The history of Africa is a history of extraction. From gold and diamonds to oil and cobalt, the continent has for centuries been the source of raw materials that fueled global growth while remaining trapped in systemic poverty. Today, at the dawn of the Fourth Industrial Revolution, a new form of extraction is taking place: the mining of data and human cognition. Artificial Intelligence (AI), often touted as the ultimate tool for democratization, risks becoming the vehicle for a new, invisible recolonisation.
The Digital Proletariat of Nairobi and Lagos
Behind the "magic" of ChatGPT and the sophisticated models of Google and Meta lies an army of humans working in precarious conditions. In Nairobi, Kenya, and Lagos, Nigeria, thousands of young people spend eight-hour shifts in front of screens, labeling images, correcting text, and teaching algorithms how to distinguish violence from art or hate speech from critique. This process, known as Reinforcement Learning from Human Feedback (RLHF), is the backbone of modern AI.
However, the wages of these workers are meager, often less than two dollars an hour, while the psychological toll of exposure to graphic and traumatic content is immeasurable. Silicon Valley's tech giants outsource this labor to third-party contractors, effectively distancing themselves from responsibility for working conditions. This is a classic colonial structure: intellectual surplus value is produced in the Global South, but the profits and technological control remain concentrated in the Global North.
Data Mining and the Loss of Sovereignty
Colonialism is not just about labor; it is about resources. In the age of AI, the primary resource is data. African populations are being used as test subjects for algorithmic models in environments with weak or non-existent data protection laws. The data generated by the daily activities of African citizens is harvested by foreign platforms, processed in servers located in Europe or the United States, and then "sold back" to the continent as expensive software products.
This data flow mirrors the historical export of raw minerals and the import of finished goods. Africa lacks the necessary infrastructure—such as massive data centers and high-performance computing power—to process its own data locally. Without "digital sovereignty," African states become dependent on the whims of Big Tech, which can dictate policies, influence elections, and shape social realities without any local accountability.
Cultural Imperialism and Algorithmic Bias
Another critical dimension is linguistic and cultural homogenization. Large Language Models (LLMs) are trained predominantly on English-language data, carrying with them Western values, biases, and worldviews. When a student in Ghana or a farmer in Ethiopia uses these tools, they encounter an AI that often ignores local languages, traditions, and historical contexts.

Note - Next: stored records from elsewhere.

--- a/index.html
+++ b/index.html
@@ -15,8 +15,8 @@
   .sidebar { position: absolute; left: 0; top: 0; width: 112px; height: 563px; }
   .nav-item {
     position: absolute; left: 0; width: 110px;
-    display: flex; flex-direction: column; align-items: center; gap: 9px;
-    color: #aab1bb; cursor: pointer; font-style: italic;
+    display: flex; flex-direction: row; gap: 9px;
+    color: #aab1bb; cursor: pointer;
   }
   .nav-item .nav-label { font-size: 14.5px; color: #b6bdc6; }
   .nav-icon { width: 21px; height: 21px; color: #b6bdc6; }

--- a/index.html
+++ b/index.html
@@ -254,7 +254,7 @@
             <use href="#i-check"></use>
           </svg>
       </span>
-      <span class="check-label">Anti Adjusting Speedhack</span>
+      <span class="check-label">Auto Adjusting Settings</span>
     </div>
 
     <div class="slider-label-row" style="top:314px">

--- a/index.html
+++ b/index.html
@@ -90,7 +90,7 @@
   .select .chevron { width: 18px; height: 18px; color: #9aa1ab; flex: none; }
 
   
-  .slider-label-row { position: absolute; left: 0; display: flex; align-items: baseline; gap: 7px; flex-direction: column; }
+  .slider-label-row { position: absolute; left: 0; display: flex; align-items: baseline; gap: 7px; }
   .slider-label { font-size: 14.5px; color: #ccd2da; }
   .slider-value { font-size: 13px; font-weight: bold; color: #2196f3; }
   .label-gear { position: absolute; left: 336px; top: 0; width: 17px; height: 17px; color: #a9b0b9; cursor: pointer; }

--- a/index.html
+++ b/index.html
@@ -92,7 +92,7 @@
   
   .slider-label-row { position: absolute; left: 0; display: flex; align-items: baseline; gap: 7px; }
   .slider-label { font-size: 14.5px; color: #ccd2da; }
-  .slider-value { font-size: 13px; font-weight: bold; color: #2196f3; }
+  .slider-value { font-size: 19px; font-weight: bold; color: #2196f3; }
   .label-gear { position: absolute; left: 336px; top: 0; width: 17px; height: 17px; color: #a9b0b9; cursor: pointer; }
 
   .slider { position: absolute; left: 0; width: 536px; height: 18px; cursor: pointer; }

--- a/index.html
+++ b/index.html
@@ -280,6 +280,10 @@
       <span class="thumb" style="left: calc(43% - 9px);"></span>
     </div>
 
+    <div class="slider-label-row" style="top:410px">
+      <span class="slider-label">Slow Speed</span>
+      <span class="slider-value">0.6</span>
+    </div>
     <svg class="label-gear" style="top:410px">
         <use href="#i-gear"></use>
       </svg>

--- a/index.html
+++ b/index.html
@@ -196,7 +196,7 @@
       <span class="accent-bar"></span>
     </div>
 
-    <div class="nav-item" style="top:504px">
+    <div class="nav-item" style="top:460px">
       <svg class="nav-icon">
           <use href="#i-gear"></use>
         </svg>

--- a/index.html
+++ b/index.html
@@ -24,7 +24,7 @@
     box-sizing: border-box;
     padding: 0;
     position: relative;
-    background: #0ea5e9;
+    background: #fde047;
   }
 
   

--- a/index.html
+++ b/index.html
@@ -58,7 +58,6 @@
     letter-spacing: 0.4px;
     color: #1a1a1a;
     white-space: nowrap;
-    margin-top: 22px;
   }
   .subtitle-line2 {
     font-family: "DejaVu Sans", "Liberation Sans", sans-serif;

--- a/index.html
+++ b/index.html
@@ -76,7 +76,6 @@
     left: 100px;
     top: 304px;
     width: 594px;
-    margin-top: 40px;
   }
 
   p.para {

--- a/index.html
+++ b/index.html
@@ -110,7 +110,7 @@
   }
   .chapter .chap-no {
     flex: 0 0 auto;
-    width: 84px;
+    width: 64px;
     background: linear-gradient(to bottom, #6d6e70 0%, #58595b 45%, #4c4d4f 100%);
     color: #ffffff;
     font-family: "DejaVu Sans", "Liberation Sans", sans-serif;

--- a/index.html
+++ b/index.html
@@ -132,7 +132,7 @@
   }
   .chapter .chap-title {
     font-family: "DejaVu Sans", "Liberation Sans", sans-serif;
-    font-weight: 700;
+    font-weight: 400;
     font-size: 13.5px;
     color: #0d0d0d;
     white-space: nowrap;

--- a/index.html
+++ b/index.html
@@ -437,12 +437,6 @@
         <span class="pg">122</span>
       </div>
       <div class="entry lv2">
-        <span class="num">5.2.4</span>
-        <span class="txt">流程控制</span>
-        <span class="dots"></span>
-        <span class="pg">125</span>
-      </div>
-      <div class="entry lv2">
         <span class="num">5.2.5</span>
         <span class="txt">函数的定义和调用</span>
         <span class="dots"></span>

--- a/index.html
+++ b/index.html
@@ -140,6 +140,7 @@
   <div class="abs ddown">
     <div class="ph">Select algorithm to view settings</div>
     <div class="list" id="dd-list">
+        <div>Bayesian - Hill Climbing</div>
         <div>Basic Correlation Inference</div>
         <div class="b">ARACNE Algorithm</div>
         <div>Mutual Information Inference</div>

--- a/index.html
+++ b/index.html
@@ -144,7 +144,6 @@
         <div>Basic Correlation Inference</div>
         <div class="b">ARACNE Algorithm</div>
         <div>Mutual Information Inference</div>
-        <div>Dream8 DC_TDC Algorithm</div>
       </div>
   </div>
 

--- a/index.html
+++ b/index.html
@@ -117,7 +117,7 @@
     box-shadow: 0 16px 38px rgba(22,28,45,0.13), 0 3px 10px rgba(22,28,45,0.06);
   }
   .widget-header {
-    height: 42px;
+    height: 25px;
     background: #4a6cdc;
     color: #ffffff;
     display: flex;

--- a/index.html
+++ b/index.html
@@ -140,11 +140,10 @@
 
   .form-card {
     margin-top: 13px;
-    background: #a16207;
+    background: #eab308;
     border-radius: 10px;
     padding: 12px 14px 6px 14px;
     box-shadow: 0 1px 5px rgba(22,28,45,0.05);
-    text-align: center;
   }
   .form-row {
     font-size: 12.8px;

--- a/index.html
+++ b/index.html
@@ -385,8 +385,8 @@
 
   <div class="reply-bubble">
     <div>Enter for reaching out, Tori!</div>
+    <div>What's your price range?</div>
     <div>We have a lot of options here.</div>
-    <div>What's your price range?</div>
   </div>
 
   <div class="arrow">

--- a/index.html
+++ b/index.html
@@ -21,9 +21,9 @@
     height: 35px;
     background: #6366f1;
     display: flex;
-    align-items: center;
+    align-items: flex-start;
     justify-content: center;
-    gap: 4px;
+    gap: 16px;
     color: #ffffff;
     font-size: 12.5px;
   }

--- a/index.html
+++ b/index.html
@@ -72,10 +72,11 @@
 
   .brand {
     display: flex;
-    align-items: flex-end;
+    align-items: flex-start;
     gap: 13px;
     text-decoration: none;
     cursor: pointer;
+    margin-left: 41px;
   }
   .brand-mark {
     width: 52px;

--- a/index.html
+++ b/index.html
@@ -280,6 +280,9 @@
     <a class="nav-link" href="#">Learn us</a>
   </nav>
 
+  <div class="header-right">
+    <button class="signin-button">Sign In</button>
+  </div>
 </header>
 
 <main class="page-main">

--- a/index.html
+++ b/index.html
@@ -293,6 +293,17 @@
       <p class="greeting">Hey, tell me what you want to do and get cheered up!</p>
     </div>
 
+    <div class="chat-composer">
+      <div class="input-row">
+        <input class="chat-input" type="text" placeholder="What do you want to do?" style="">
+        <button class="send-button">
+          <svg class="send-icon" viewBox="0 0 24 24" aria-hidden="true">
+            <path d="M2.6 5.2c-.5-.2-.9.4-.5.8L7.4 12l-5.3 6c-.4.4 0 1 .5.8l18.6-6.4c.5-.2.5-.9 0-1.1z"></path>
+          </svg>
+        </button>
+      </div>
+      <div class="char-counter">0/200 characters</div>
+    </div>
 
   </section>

"If AI does not speak our language and does not understand our history, then it is not a tool for progress, but a tool for assimilation,"argue African scholars and activists. Algorithmic bias is not merely a technical glitch; it is a form of cultural imperialism that threatens to marginalize African identity in the digital sphere. The lack of representation in training sets means that AI systems often fail to perform accurately in African contexts, leading to discriminatory outcomes in areas like credit scoring or healthcare.
The Geopolitical Chessboard: US vs. China
Africa has become a primary battlefield for technological supremacy between the United States and China. Through its "Digital Silk Road" initiative, China is financing fiber-optic infrastructure and surveillance systems in many African nations. Conversely, American giants dominate the software and cloud layers. This competition is not driven by African development goals but by the race for future market dominance and strategic data control.
To avoid total digital subjugation, a coordinated pan-African strategy (via the African Union) is essential. Creating local AI ecosystems, investing in specialized education, and establishing strict data protection regulations are the only ways forward. Technology must stop being a mechanism of extraction and start being a mechanism of empowerment. Otherwise, the 21st century will find Africa once again on the losing side of a war fought with code instead of cannons.